God does draw a line in His law, and that line does differentiate between good and evil, righteousness and transgression, but it is less like a fence line, and more like the line of a rocket trajectory. It is not a line that you walk where sin is on the other side, and you can envy its green grass. It is like the rocket trajectory that lifts your eyes away from worldliness toward the heavens. The line God draws is a line toward perfection. Walk it and you walk away from sin, not towards it.

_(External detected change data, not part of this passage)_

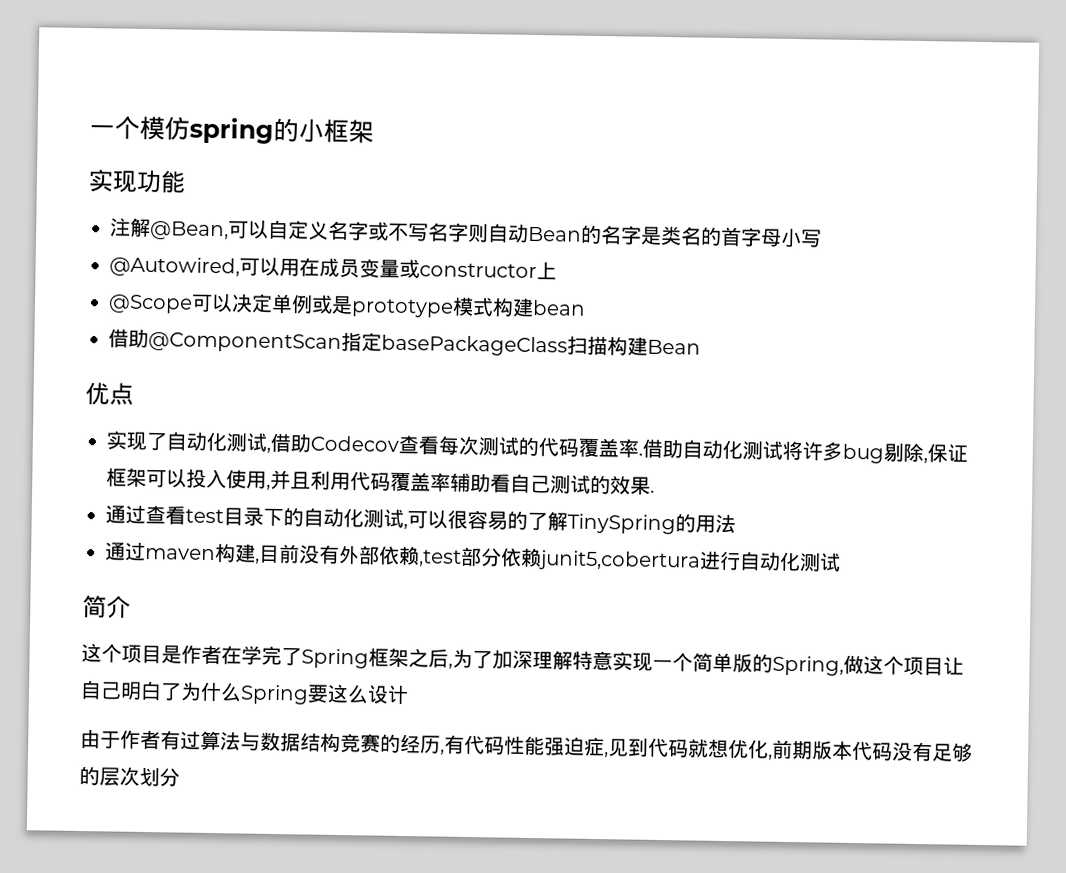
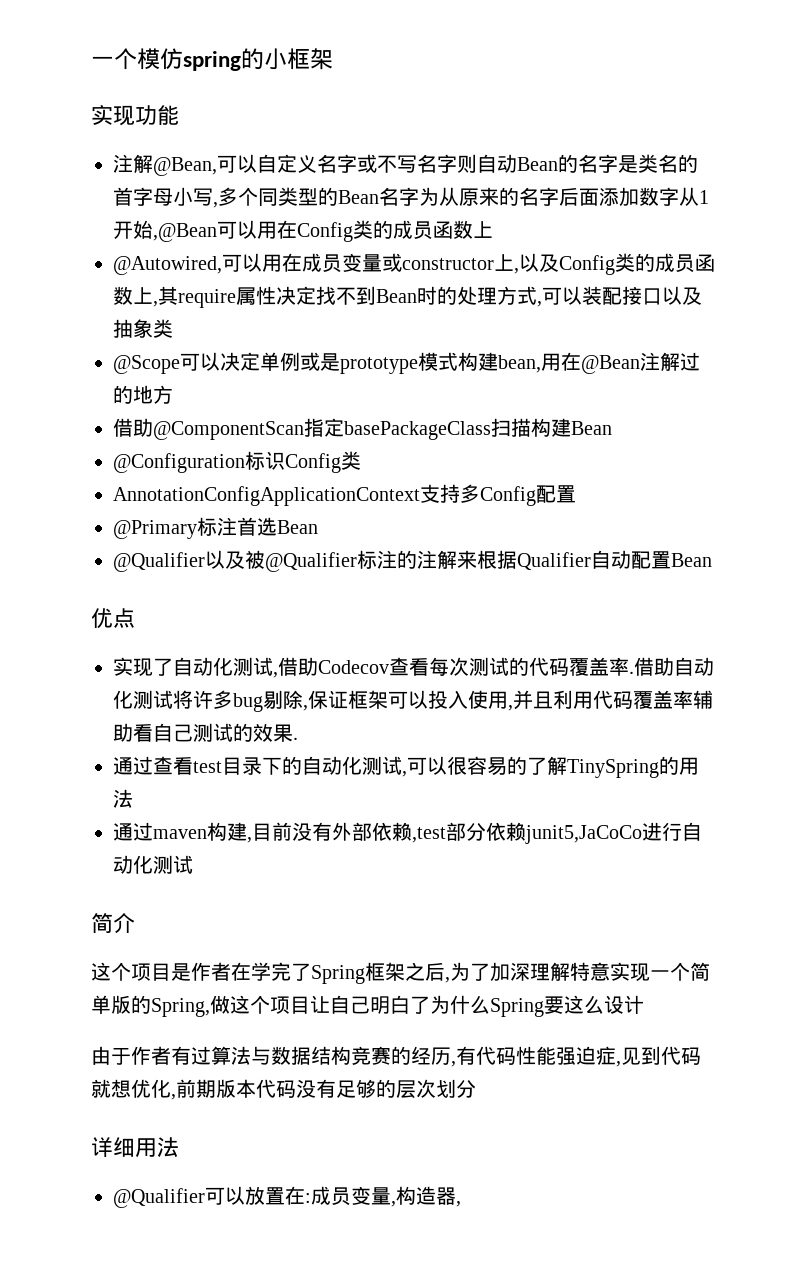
- 注解@Bean,可以自定义名字或不写名字则自动Bean的名字是类名的首字母小写
+ 注解@Bean,可以自定义名字或不写名字则自动Bean的名字是类名的首字母小写,多个同类型的Bean名字为从原来的名字后面添加数字从1开始,@Bean可以用在Config类的成员函数上
- @Autowired,可以用在成员变量或constructor上
+ @Autowired,可以用在成员变量或constructor上,以及Config类的成员函数上,其require属性决定找不到Bean时的处理方式,可以装配接口以及抽象类
- @Scope可以决定单例或是prototype模式构建bean
+ @Scope可以决定单例或是prototype模式构建bean,用在@Bean注解过的地方
+ @Configuration标识Config类
+ AnnotationConfigApplicationContext支持多Config配置
+ @Primary标注首选Bean
+ @Qualifier以及被@Qualifier标注的注解来根据Qualifier自动配置Bean
- 通过maven构建,目前没有外部依赖,test部分依赖junit5,cobertura进行自动化测试
+ 通过maven构建,目前没有外部依赖,test部分依赖junit5,JaCoCo进行自动化测试
+ 详细用法
+ @Qualifier可以放置在:成员变量,构造器,

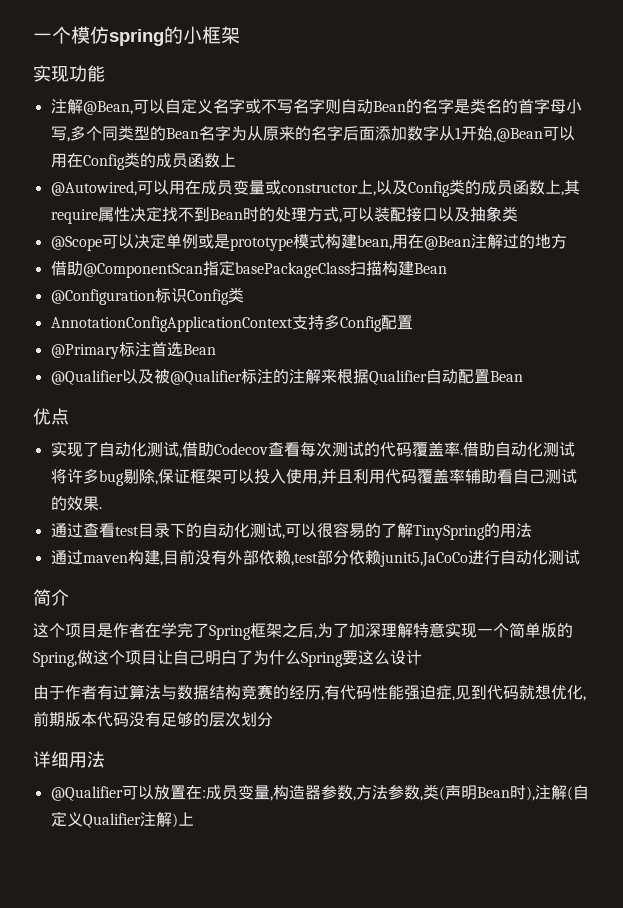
- @Qualifier可以放置在:成员变量,构造器,
+ @Qualifier可以放置在:成员变量,构造器参数,方法参数,类(声明Bean时),注解(自定义Qualifier注解)上

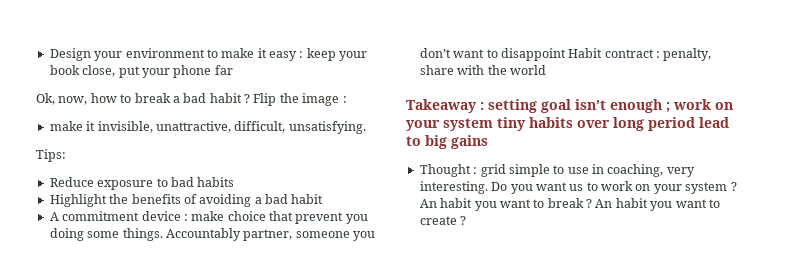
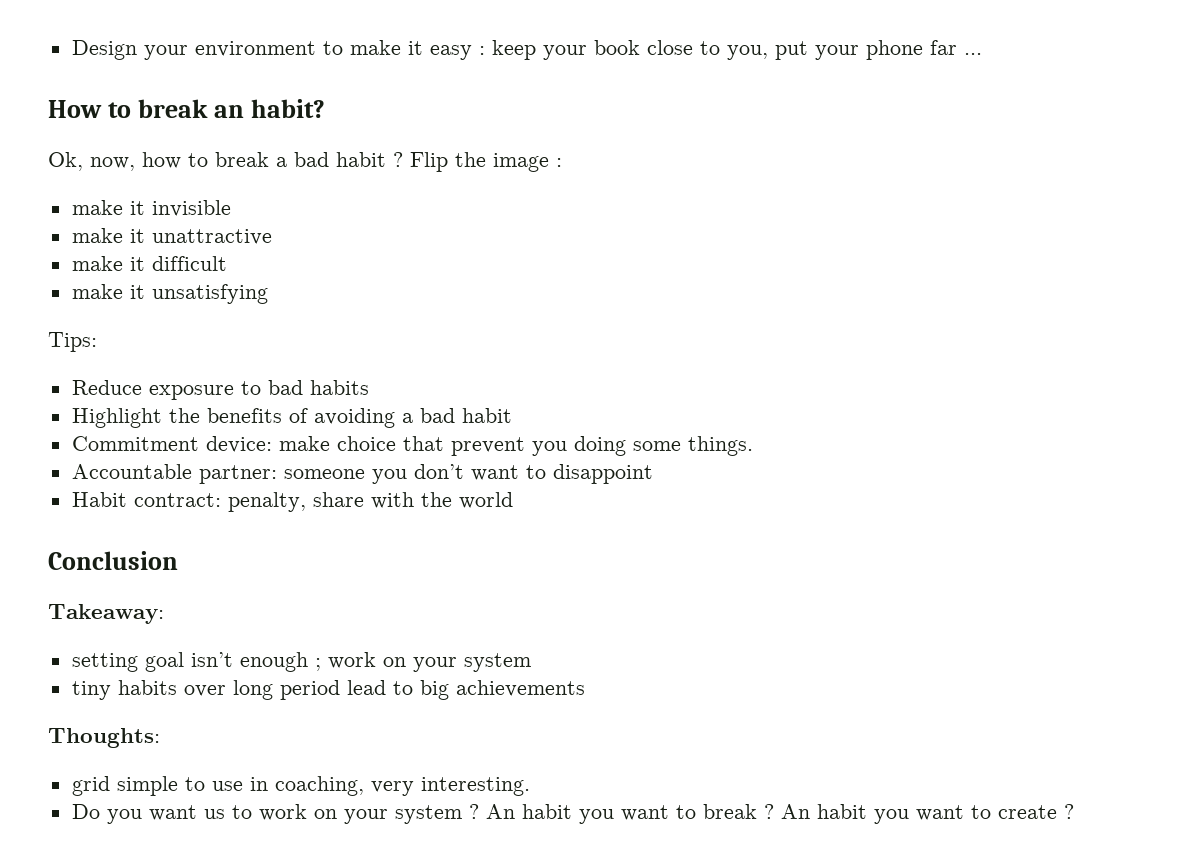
- Design your environment to make it easy : keep your book close, put your phone far
+ Design your environment to make it easy : keep your book close to you, put your phone far ...
+ How to break an habit?
- make it invisible, unattractive, difficult, unsatisfying.
+ make it invisible
+ make it unattractive
+ make it difficult
+ make it unsatisfying
- A commitment device : make choice that prevent you doing some things. Accountably partner, someone you don’t want to disappoint Habit contract : penalty, share with the world
+ Commitment device: make choice that prevent you doing some things.
+ Accountable partner: someone you don’t want to disappoint
+ Habit contract: penalty, share with the world
- Takeaway : setting goal isn’t enough ; work on your system tiny habits over long period lead to big gains
- Thought : grid simple to use in coaching, very interesting. Do you want us to work on your system ?
+ Conclusion
+ Takeaway:
+ setting goal isn’t enough ; work on your system
+ tiny habits over long period lead to big achievements
+ Thoughts:
+ grid simple to use in coaching, very interesting.
+ Do you want us to work on your system ?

Be wary of reading this passage and concluding that, “Jesus is about a relationship, not rules.” Jesus want’s your heart. That is the point of this text. But the contrast here isn’t heart verses law, but tradition verses God’s commandments. When Jesus gives a new heart, it is a heart that loves the trajectory of the law (Ezekiel 36:25-27).
John is known as the apostle of love. The language of love pervades his writings. Listen to how often He connects love to obedience to God’s commands.
“If you love me, you will keep my commandments. …If anyone loves me, he will keep my word, and my Father will love him, and we will come to him and make our home with him. ” (John 14:15, 23)
“And by this we know that we have come to know him, if we keep his commandments.” (1 John 2:3)
“For this is the love of God, that we keep his commandments. And his commandments are not burdensome.” (1 John 5:3)
“And this is love, that we walk according to his commandments…” (2 John 6)
Commandments are not contrary to love, they are a means of expressing it.
Holiness is a dance. God wrote the steps. Jesus leads. We follow. No one looks at two skilled dancers who are wildly in love with each other and think that all the “rules” get in the way of their love. No, the dance does not choke love, it is a means of manifesting it, and it is beautiful, it is a delight.
The law for those redeemed by Christ is not merely a bridge between the two oceans of libertinism and legalism. It is a bridge toward holiness. Jesus traversed this bridge perfectly for us, in the power of the Spirit to the glory of the Father. All whom He saves from the oceans, He sets on this bridge, and empowers by His Spirit to follow Him to the glory of the Father.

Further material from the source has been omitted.